Interesting Readings #2
Welcome to my newsletter! Each week, I spend my learning time reading online and reading books. My main goal is to go deeper in my learning and share it with you.
This week I have focused more energy on a topic which is often an object of confusion: engineering metrics.
Weekly Focus: Metrics
The state of Dev Ops is behind the most common metrics and frameworks we use today. We have all heard about the 4 metrics (DORA) and more recently the SPACE framework. When talking about the purpose of using metrics we tend to talk about two concepts.
Developer productivity is the most common one. It is about how much work we can get done.
Developer experience is the other concept, often referred to as a side effect of the other.
The excessive focus on the first concept though, can be counterproductive. We should not forget that developer experience is the most important thing here.
It is all about capabilities and processes to improve our software delivery end to end. (N. Forsgren).
The focus is to enable work to go faster and be more reliable.
We need better technical, architectural and cultural practices to do that.
The exercise to find the right metrics is necessary for each team that want to improve. It is a process, rather than a product you can buy off the shelf or learn from a book. After DORA and SPACE, industry leaders are talking about a new framework where developer experience is at the heart.
I have linked some insightful articles that you can read about it. I have left some highlights from those articles below.
As developers are our “users”. What it is like to write software, is this a friction free process? Is this a predictable experience? Can we reduce uncertainty and improve predictability? This eventually contributes to productivity.
You cannot improve what you do not measure, so measuring the software development process is more important than ever
”How to measure and improve developer productivity with Nicole Forsgren”
( Video & Video )
When handling metrics, teams must always be careful to remember Goodhart's law: "When a measure becomes a target, it ceases to be a good measure." The danger is that metrics become an end in themselves rather than a means to an end.
DORA metrics are leading indicators of planning accuracy and predictability, but they are lagging indicators of efficiency and quality.
“DORA Metrics: We’ve Been Using Them Wrong” ( Read more )
We need both lagging and leading indicators. Lagging indicators are the closest thing we have to success. However lagging indicators are hard to achieve and take a long time. We need to have a proxy for it that we can measure often and that can give us a clear sense of progress. This is where leading indicators come in. We need both of them, as we have to make sure that our set of leading indicators are taking us to success.
“Leading and lagging Indicators” ( Read more )
"The DevEx framework provides a way to improve developer productivity in a systematic and developer-centric way. We encourage readers to capture metrics within each of the three dimensions in order to illuminate areas of friction as well as effectively prioritize the areas that will have the biggest impact on the organization’s intended outcomes."
DevEx Framework Metrics ( Read more )
Read more
Your biggest mistake might be collecting the wrong data.

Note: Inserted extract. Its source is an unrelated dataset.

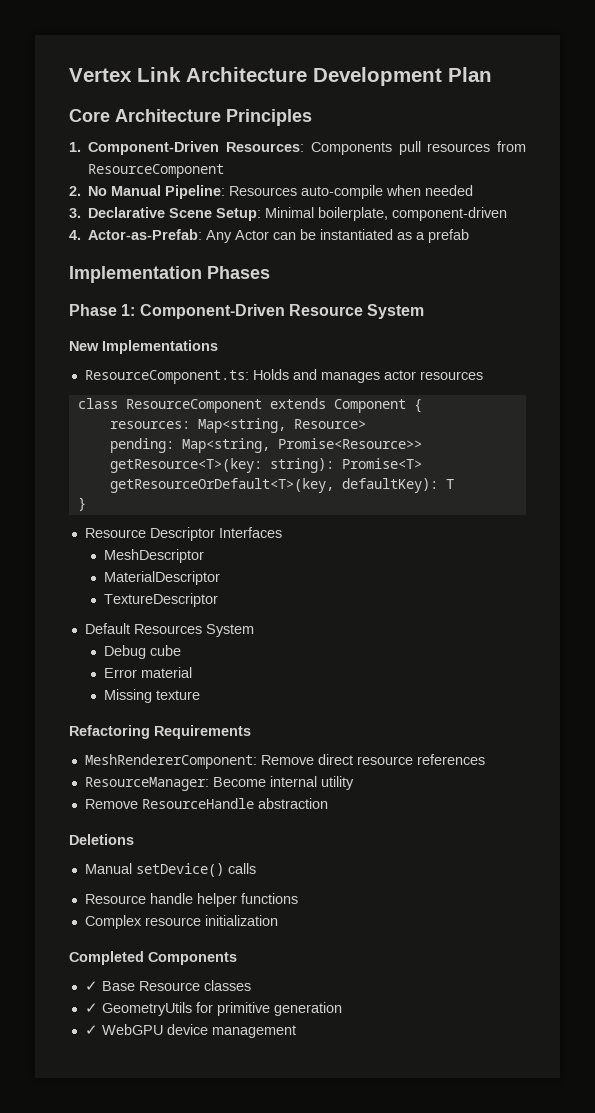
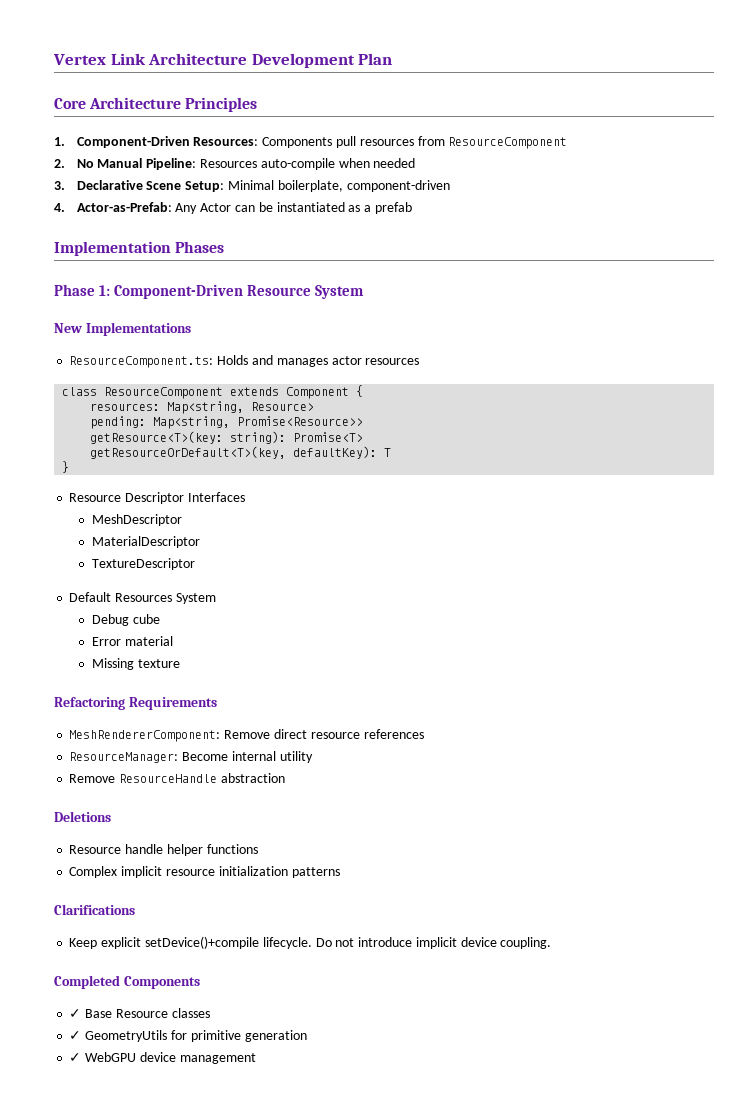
- Manual setDevice() calls
- Complex resource initialization
+ Complex implicit resource initialization patterns
+ Clarifications
+ Keep explicit setDevice()+compile lifecycle. Do not introduce implicit device coupling.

Dora does not measure productivity
Personal & Well Being
Leverage your strengths
It's inspiring to see how people find ways to leverage their strengths. In this story, Dennie diagnosed autistic, becomes aware of events that trigger his energy levels and takes action. More self-awareness and knowledge of our strengths will make us more successful.
Also from this other article, taking learning at the micro-personal level:
“Leverage” means generating a large effect from a relatively small effort, created by riding tailwinds of natural abilities or hard-won assets, rather than fighting a battle for which you are ill-equipped
Leveraging strengths is the only way to do great work. (Not “fixing weaknesses.”) Better yet, leveraging differentiated strengths means you beat the competition. Best is when that differentiation is durable over time.
Inspirational quote
Patience only works if you do. Doing the work + patience = results.
Planning to work + patience = you’re just waiting.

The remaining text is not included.